Verlorene Schätze im Stadtarchiv Köln

  • Seit gestern bin ich in so einer Art Schockstarre.
    Gestern sind in Köln tausend Jahre Geschichte auf nimmer Wiedersehen im Beton verschwunden. Die älteste Urkunde stammte aus dem Jahre 922.
    Die Gründungsurkunde der Kölner Universität aus dem Jahre 1388 ist futsch, genau wie das Reichsstadtprivileg des Jahres 1475, mit dem sich Kaiser Friedrich III. für die Kölner Hilfe im Neusser Krieg bedankte.
    1800 mittelalterliche und frühneuzeitliche Handschriften aus dem Handschriftenbestand sind ebenfalls für immer verloren, siehe hier, [URL=http://www.spiegel.de/panorama/0,1518,611250,00.html]hier[/URL] und [URL=http://www.sueddeutsche.de/,tt2m1/panorama/791/460425/text/]hier.[/URL]


    Der kulturelle Verlust ist riesig, da fehlen mir einfach die Worte, zumal es genug Vorwarungen für diese Katastrophe gab, wie Wasserschäden im Stadtarchiv, Risse in den Wänden nicht zu vergessen der "schiefe Turm von Köln", denn bereits Ende September 2004 geriet ein Kirchturm durch den Tunnelbau in Schieflage.


    Wenn die keine U-Bahn bauen können, sollte das ganze Projekt besser gestoppt werden, bevor noch mehr Schaden entstehen kann. Ich bin im Moment erstmal sprachlos.

  • Öhm, sie sind nicht im Beton verschwunden, sondern liegen untern Gebäudetrümmern.


    Was genau verloren ist, wird man erst wissen, wenn die Reste geborgen sind.


    Ja, ich finde es auch schrecklich. Nein, es hätte nicht passieren dürfen.
    Ebensowenig wie Kriege, die weltweit Tonnen von Kulturgut vernichten. Wahrscheinlich grad iin diesem Moment, in dem ich das schreibe.


    So schlimm der Gebäudeeinsturz auch ist, sehe ich angesichts der Berichterstattung im Moment vor allem eine berüchtigte Tendenz: über Kulturgüter wird am liebsten geheult, wenn sie verschütt gegangen sind.

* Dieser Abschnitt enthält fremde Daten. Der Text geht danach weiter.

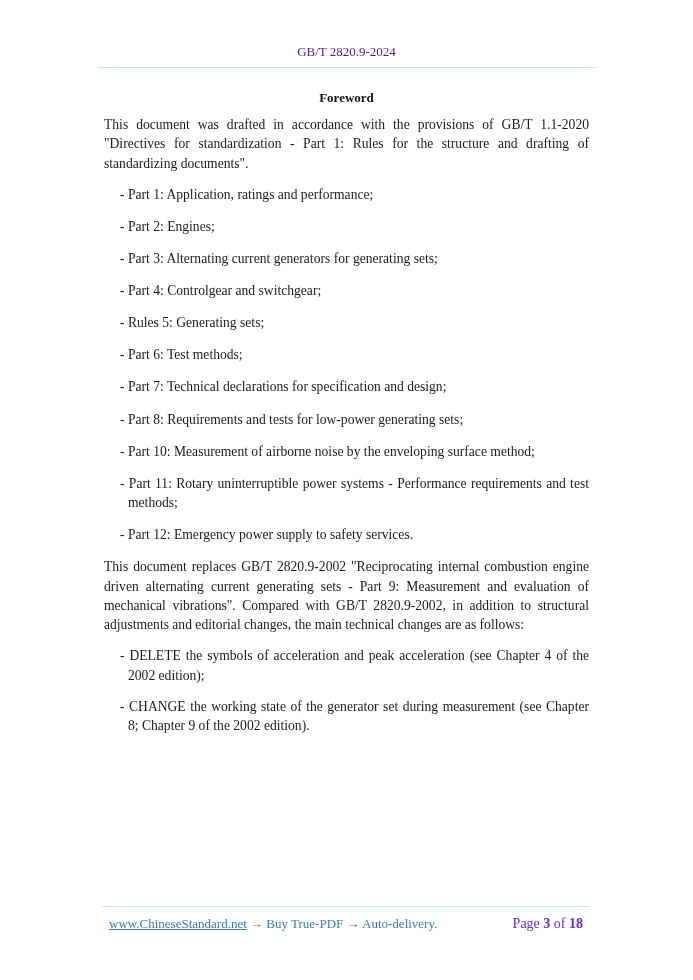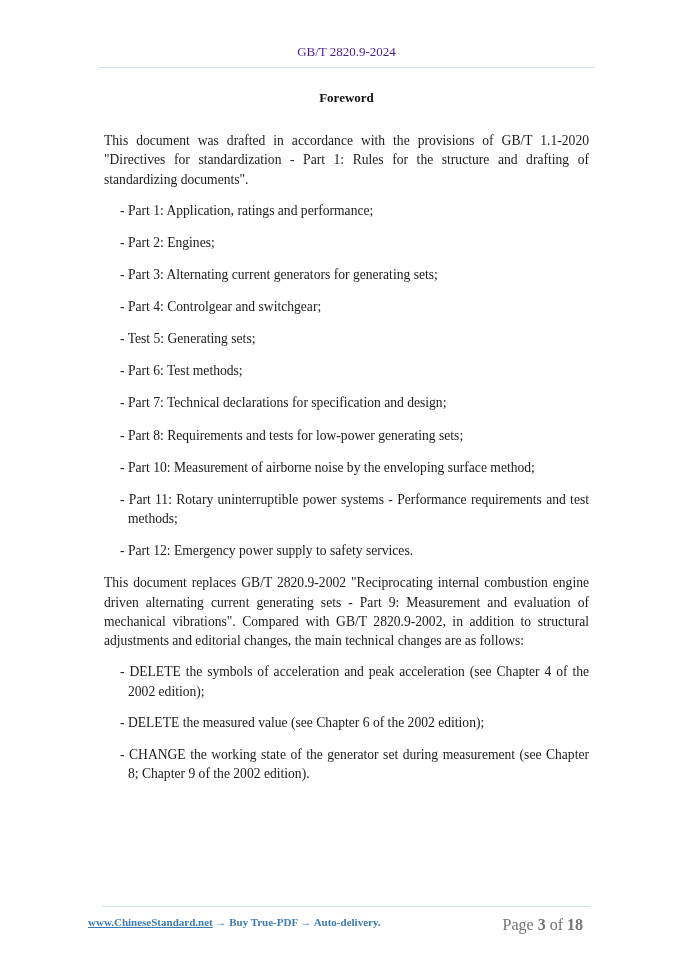--- a/index.html
+++ b/index.html
@@ -3,58 +3,57 @@
   <meta charset="utf-8">
   <style>
     html, body { margin: 0; padding: 0; background: #ffffff; }
     body { width: 693px; height: 980px; position: relative; overflow: hidden;
       font-family: "Liberation Serif", "DejaVu Serif", serif; color: #1a1a1a; }
     .header { position: absolute; left: 0; top: 44px; width: 693px; text-align: center;
       font-size: 13px; color: #4c1d95; }
     .header-rule { position: absolute; left: 98px; top: 67px; width: 497px; height: 1px; background: #cfe0ee; }
     .title { position: absolute; left: 0; top: 90px; width: 693px; text-align: center;
       font-size: 13px; font-weight: bold; color: #111; }
-    .content { position: absolute; left: 104px; top: 131px; width: 485px; font-size: 13.6px; line-height: 19.3px; }
+    .content { position: absolute; left: 104px; top: 115px; width: 485px; font-size: 13.6px; line-height: 19.3px; }
     .para { text-align: justify; margin: 0 0 12px 0; }
     .list { margin: 12px 0 12px 0; padding: 0; list-style: none; }
     .list li { padding-left: 24px; text-indent: -8px; margin: 0 0 12.8px 0; text-align: justify; }
     .list.changes li { margin-bottom: 12.2px; }
     .footer-rule { position: absolute; left: 102px; top: 906px; width: 488px; height: 1px; background: #cfe0ee; }
-    .footer-left { position: absolute; left: 88px; top: 916px; font-size: 11px; color: #3b7bb0; font-weight: bold; }
+    .footer-left { position: absolute; left: 109px; top: 916px; font-size: 13px; color: #3b7bb0; }
     .footer-left a { color: #3b7bb0; text-decoration: underline; }
-    .footer-right { position: absolute; right: 110px; top: 916px; font-size: 16px; color: #737373; }
+    .footer-right { position: absolute; right: 110px; top: 916px; font-size: 14px; color: #6d28d9; }
     .footer-right b { font-weight: bold; }
   </style>
 </head>
 <body>
 
 <div class="header">GB/T 2820.9-2024</div>
 <div class="header-rule"></div>
 
 <div class="title">Foreword</div>
 
 <div class="content">
   <p class="para">This document was drafted in accordance with the provisions of GB/T 1.1-2020 "Directives for standardization - Part 1: Rules for the structure and drafting of standardizing documents".</p>
   <ul class="list">
     <li>- Part 1: Application, ratings and performance;</li>
     <li>- Part 2: Engines;</li>
     <li>- Part 3: Alternating current generators for generating sets;</li>
     <li>- Part 4: Controlgear and switchgear;</li>
-    <li>- Test 5: Generating sets;</li>
+    <li>- Rules 5: Generating sets;</li>
     <li>- Part 6: Test methods;</li>
     <li>- Part 7: Technical declarations for specification and design;</li>
     <li>- Part 8: Requirements and tests for low-power generating sets;</li>
     <li>- Part 10: Measurement of airborne noise by the enveloping surface method;</li>
     <li>- Part 11: Rotary uninterruptible power systems - Performance requirements and test methods;</li>
     <li>- Part 12: Emergency power supply to safety services.</li>
   </ul>
   <p class="para">This document replaces GB/T 2820.9-2002 "Reciprocating internal combustion engine driven alternating current generating sets - Part 9: Measurement and evaluation of mechanical vibrations". Compared with GB/T 2820.9-2002, in addition to structural adjustments and editorial changes, the main technical changes are as follows:</p>
   <ul class="list changes">
     <li>- DELETE the symbols of acceleration and peak acceleration (see Chapter 4 of the 2002 edition);</li>
-    <li>- DELETE the measured value (see Chapter 6 of the 2002 edition);</li>
     <li>- CHANGE the working state of the generator set during measurement (see Chapter 8; Chapter 9 of the 2002 edition).</li>
   </ul>
 </div>
 
 <div class="footer-rule"></div>
 <div class="footer-left">
   <a>www.ChineseStandard.net</a><span> → Buy True-PDF → Auto-delivery.</span>
 </div>
 <div class="footer-right">
   <span>Page</span>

    Wer setzt sich mit soviel Herz für die Pflege ein, wenn alles normal läuft?
    Ich warte gespannt auf die Spendenaufrufe an die Öffentlichkeit. :rolleyes



    :wave


    magali

    Ich und meine Öffentlichkeit verstehen uns sehr gut: sie hört nicht, was ich sage und ich sage nicht, was sie hören will.
    K. Kraus

  • Bis jetzt ist noch nicht genau klar, was zum Einsturz des Gebäudes geführt hat. Der U-Bahnbau wird allerdings als sehr wahrscheinliche Ursache gehandelt. Ok, es ist schlimm, dass höchstwahrscheinlich ein großer Teil unwiederbringlicher Urkunden und Schriftstücke verloren ist. Schlimmer finde ich aber, dass noch immer nicht klar ist, ob noch Opfer unter den Trümmern liegen.
    Und schlimm ist auch, dass es offenbar Anzeichen für ein bevorstehendes Unglück nicht ausreichend beachtet worden sind. Aber bei allem Schreck muss man sich darüber klar sein, dass auch bei den ersten Anzeichen (ich glaube, vorgestern gab es eine sichtbare Neigung des Gebäudes) keine Rettung des Archivinhalts mehr möglich gewesen wäre. Dort lagerten 18 km Akten! Die schafft man nicht einfach über Nacht weg.

  • Ich darf nicht dran denken was passiert wäre, wenn das Gebäude letzte Woche Montag eingestürzt wäre. An dieser Stelle geht der Rosenmontagszug vorbei. Vor dem Gebäude hätten dicht gedrängt hunderte von Menschen gestanden.


    Klar ist der Verlust der historischen Dokumente unermessbar. Schlimmer finde ich im Moment aber auch die möglichen Todesopfer.
    Eine U-Bahn an dieser Stelle ist so nötig wie ein Kropf, weil dieses Verkehrsstück eh schon durch Straßenbahnen und Busse erschlossen ist. Das ist ein reines Prestigeobjekt, was nur Ärger macht und eh schon oppelt so teuer ist wie geplant.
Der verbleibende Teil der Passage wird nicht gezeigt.